La Russie, l'un des derniers alliés du régime syrien auquel elle vend des armes, a jusqu'ici bloqué toute résolution contraignante au Conseil de sécurité de l'ONU dans ce dossier. Tout en laissant entendre que la Russie pourrait dans l'avenir soutenir un recours à la force, Sergueï Lavrov a prévenu que Moscou vérifierait minutieusement tous les rapports accusant le gouvernement syrien. "Cela ne veut évidemment pas dire qu'on croira à tout cas de violation rapporté devant le Conseil de sécurité de l'ONU sans le vérifier", a souligné le ministre. "Il y a tant de mensonges et de falsifications dans ce dossier aujourd'hui dans le monde qu'il faut être extrêmement prudent", a-t-il ajouté.
Point faible : un ultimatum très fragile
Washington et Moscou donnent une semaine à Damas pour fournir la liste de son arsenal d'armes chimiques. "Il n'y aura pas de place pour des manoeuvres (...) ou rien d'autre qui ne soit une complète application [de cette accord] par le régime d'Assad", a averti John Kerry.

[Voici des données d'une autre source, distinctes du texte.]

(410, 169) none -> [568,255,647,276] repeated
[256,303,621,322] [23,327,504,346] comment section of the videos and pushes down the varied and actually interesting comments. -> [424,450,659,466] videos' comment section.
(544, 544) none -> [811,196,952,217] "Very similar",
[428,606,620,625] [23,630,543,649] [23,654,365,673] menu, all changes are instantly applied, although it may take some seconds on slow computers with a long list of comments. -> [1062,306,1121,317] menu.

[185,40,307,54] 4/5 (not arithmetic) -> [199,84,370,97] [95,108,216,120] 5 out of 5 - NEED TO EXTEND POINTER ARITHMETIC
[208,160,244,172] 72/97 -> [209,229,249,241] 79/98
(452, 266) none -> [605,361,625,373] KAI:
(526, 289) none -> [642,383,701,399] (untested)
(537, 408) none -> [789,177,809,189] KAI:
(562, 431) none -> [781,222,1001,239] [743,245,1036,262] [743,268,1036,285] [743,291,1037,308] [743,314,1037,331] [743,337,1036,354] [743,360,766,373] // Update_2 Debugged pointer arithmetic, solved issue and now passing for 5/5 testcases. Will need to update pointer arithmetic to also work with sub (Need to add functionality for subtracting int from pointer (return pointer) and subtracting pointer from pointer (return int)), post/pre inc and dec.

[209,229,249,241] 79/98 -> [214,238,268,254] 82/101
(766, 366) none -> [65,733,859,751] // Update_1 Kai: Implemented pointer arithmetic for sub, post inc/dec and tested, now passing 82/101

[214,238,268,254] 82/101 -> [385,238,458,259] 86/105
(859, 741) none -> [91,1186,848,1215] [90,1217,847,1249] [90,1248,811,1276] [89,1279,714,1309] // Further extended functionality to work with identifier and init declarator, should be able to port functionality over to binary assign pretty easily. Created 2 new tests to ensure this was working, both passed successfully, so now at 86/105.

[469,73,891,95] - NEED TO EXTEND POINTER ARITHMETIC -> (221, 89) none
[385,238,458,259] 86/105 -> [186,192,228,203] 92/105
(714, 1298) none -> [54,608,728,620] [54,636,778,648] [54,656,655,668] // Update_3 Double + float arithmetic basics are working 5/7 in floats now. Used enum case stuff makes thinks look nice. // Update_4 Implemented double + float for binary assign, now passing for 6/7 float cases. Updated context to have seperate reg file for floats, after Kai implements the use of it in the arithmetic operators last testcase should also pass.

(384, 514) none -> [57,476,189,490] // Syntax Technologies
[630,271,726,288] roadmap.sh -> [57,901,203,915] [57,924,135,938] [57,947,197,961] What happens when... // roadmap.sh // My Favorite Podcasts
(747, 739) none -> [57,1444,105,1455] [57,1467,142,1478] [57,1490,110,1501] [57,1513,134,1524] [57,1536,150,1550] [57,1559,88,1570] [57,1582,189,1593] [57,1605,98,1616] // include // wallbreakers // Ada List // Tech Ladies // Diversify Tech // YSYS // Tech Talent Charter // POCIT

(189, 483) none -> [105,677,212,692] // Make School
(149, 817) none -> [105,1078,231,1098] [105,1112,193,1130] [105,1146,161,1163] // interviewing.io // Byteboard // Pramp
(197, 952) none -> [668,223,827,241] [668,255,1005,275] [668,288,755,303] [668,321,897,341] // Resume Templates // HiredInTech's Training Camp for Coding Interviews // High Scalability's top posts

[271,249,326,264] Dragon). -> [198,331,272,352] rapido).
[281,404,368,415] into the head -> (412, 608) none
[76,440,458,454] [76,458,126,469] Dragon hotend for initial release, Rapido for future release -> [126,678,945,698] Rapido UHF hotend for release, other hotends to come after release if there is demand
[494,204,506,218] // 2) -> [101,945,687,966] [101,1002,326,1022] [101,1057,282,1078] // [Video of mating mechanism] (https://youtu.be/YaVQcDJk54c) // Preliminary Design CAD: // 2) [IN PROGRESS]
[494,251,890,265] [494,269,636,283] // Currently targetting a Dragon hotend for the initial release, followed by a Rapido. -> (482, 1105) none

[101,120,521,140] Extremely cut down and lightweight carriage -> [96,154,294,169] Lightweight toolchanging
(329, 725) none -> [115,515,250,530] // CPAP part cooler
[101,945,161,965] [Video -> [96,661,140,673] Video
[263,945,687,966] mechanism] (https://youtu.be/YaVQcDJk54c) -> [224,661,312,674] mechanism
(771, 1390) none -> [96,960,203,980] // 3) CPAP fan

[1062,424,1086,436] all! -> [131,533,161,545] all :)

Or, Bachar Al-Assad a déjà montré dans le passé qu'il pouvait ignorer les ultimatums lancés par la communauté internationale. En avril 2012, il avait ainsi lancé de nouvelles opérations militaires sur la ville de Homs, au mépris d'un plan de l'ONU, lequel prévoyait un retrait des chars des villes en prévision d'un cessez-le-feu total. A la suite de cet échec diplomatique, l'initiateur de ce plan, Kofi Annan, avait démissionné de son poste de médiateur de l'ONU.
Point faible : la désapprobation de l'Armée syrienne libre
"Nous ne pouvons pas accepter cette initiative." A l'annonce de l'accord russo-américain, le chef de l'Armée syrienne libre (ASL - rebelles), le général Sélim Idriss, l'a aussitôt rejeté. "Nous, l'Armée syrienne libre, ne sommes pas concernés par cet accord. Nous n'avons pas d'armes chimiques et moi et mes frères, nous allons continuer à nous battre jusqu'à la chute du régime", a-t-il martelé.
Le général Idriss a demandé de traduire le président syrien Bachar Al-Assad devant la Cour pénale internationale (CPI) et a reproché aux Russes et aux Américains de ne s'être pas intéressés aux "autres armes qui tuent les Syriens". "Le régime, en acceptant de rendre ses armes chimiques, a reconnu le crime et on a saisi l'outil du crime en laissant tranquille le criminel", a poursuivi le général. Selon lui, le régime syrien aurait commencé à transférer ses armes chimiques au Liban et en Irak, avec l'intention, dit-il de "duper la communauté internationale".
"Nous sommes déçus et frustrés et nous allons compter sur nos propres forces après avoir perdu espoir d'une aide de la communauté internationale", a-t-il conclu.